La nouvelle histoire littéraire française qui nous vient des États-Unis, French Global. A New Approach to Literary History (PU de Columbia, 2011), ne passe pas inaperçue. À l’instar de l’entreprise dirigée par Denis Hollier en 1989 (A New History of French Literature), qui avait cassé la représentation de l’histoire littéraire française sous la forme d’un grand récit où langue, littérature, nation et culture tendaient à coïncider sans faille pour la remplacer par une myriade de microrécits rattachés à des événéments très précis, le présent volume suit aussi une double démarche. D’une côté, elle prend d’abord position contre une certaine idée de la France, langue et littérature confondues: les auteurs de cette nouvelle histoire dénoncent les mythes et illusions de l’universalisme français, c’est-à-dire d’une culture finalement locale et tout sauf homogène qui prétend se donner en exemple au reste du monde, voire à parler à sa place. De l’autre côté, elle explore les ouvertures que donne le passage d’une conception du fait littéraire en termes nationaux et nationalistes à une conception élargie, celle de la mondialisation, par quoi les auteurs visent avant tout la prise de conscience des différences à l’intérieur comme à l’extérieur des frontières, puis la nécessité de redéfinir la position du français dans un monde en constant changement.
Le résultat de cette nouvelle approche, dont les responsables soulignent le caractère inchoatif, inaugural, est tout à fait intéressant, même s’il ne va sans surprise pour la littérature même. Comme on pouvait s’y attendre, la mondialisation que cherche à décrire les quelque trente contributeurs du volume est aux antipodes de l’idée ou plutôt de l’idéologie de la francophonie, écartée ici comme la réponse postcoloniale de Paris à la diminution de son influence dans le monde (à cet égard, qu’on nous permette de rappeler ici l’étude de François Provenzano, Vies et mort de la francophonie, Les Impressions Nouvelles, 2011, qui permettra de creuser utilement cette question très chargée). Au lieu de cela, qui aurait réduit la mondialisation de la littérature français à la dyade Paris + périphéries (de la province française à des pays comme la Belgique, des DOM-TOM au Congo, etc.), on trouve ici des réflexions fascinantes sur trois grands thèmes: l’espace (où est-il parlé?), la mobilité (comment la langue, les textes, les auteurs, les livres se déplacent-ils?) et les identités (comment penser la langue au pluriel? qu’est-ce que l’hybridité? d’où vient la littérature-monde? qui sont les auteurs et lecteurs qui décident de choisir le français?).
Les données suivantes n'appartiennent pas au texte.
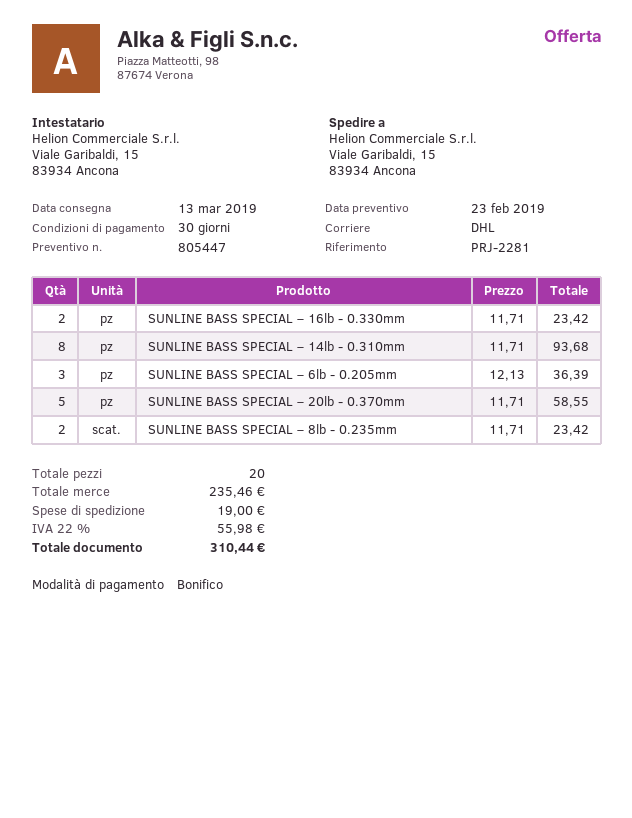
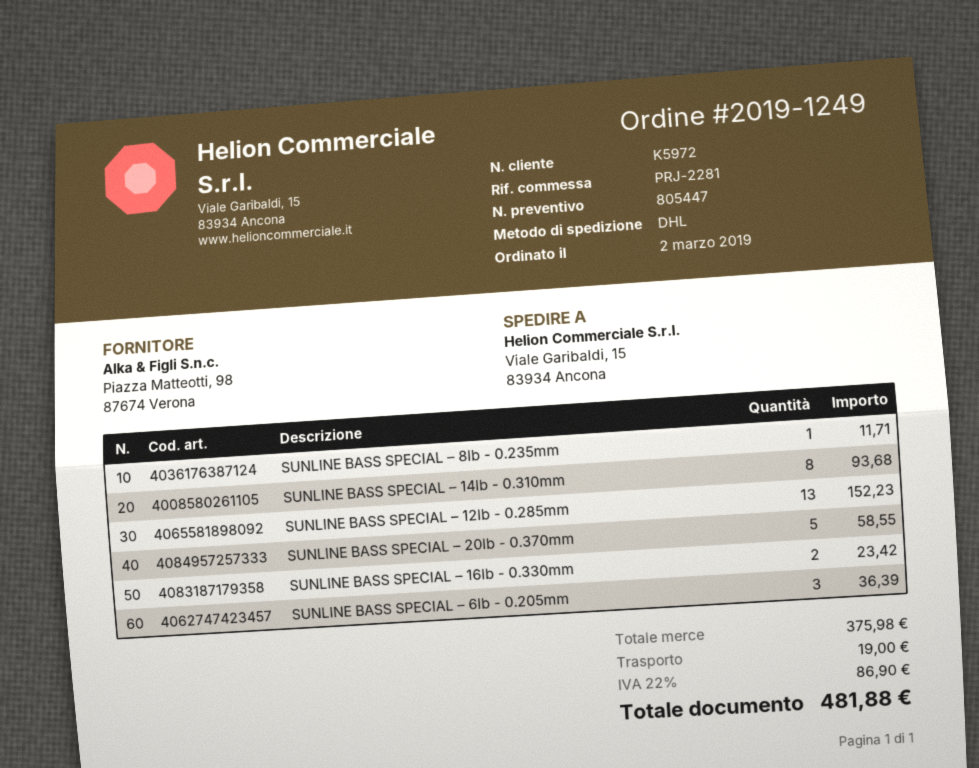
SUNLINE BASS SPECIAL – 8lb - 0.235mm: 2 for 23.42 -> 1 for 11.71
SUNLINE BASS SPECIAL – 12lb - 0.285mm: none -> 13 for 152.23
subtotal: 235.46 -> 375.98
tax: 22% = 55.98 -> 22% = 86.90
total: 310.44 -> 481.88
Ces questions nouvelles engendrent des objets tout aussi novateurs, comme par exemple l’esclavage, la xénophobie, l’intellectuel universel, l’écocritique, le voyage, entre autres.
Cette nouvelle histoire sera pour tous les lecteurs, spécialistes et non-spécialistes, une source de nombreuses découvertes et interrogations. Il est indubitable qu’elle représente un enrichissement formidable de notre manière d’aborder le fait littéraire, au présent comme au passé. Nouvelle histoire littéraire, French Global innove aussi en mettant de nouveau l’accent sur le passé: en comparaison avec d’autres manières de présenter de grands aperçus historiques, c’est clairement le passé qui l’emporte sur le présent (le point de vue choisi est moderne, le corpus l’est beaucoup moins). La priorité donnée à l’histoire se reflète aussi dans la relative indifférence à la littérature proprement dite, au sens traditionnel du terme: culture, histoire, politique, philosophie, anthropologie semblent plus importantes que style, texte, écriture. Ce serait un problème si le livre était insensible à la spécificité du littéraire. Mais tel n’est pas le cas et ce serait donc une erreur d’ignorer cette publication comme une machine de guerre américaine contre l’exception française.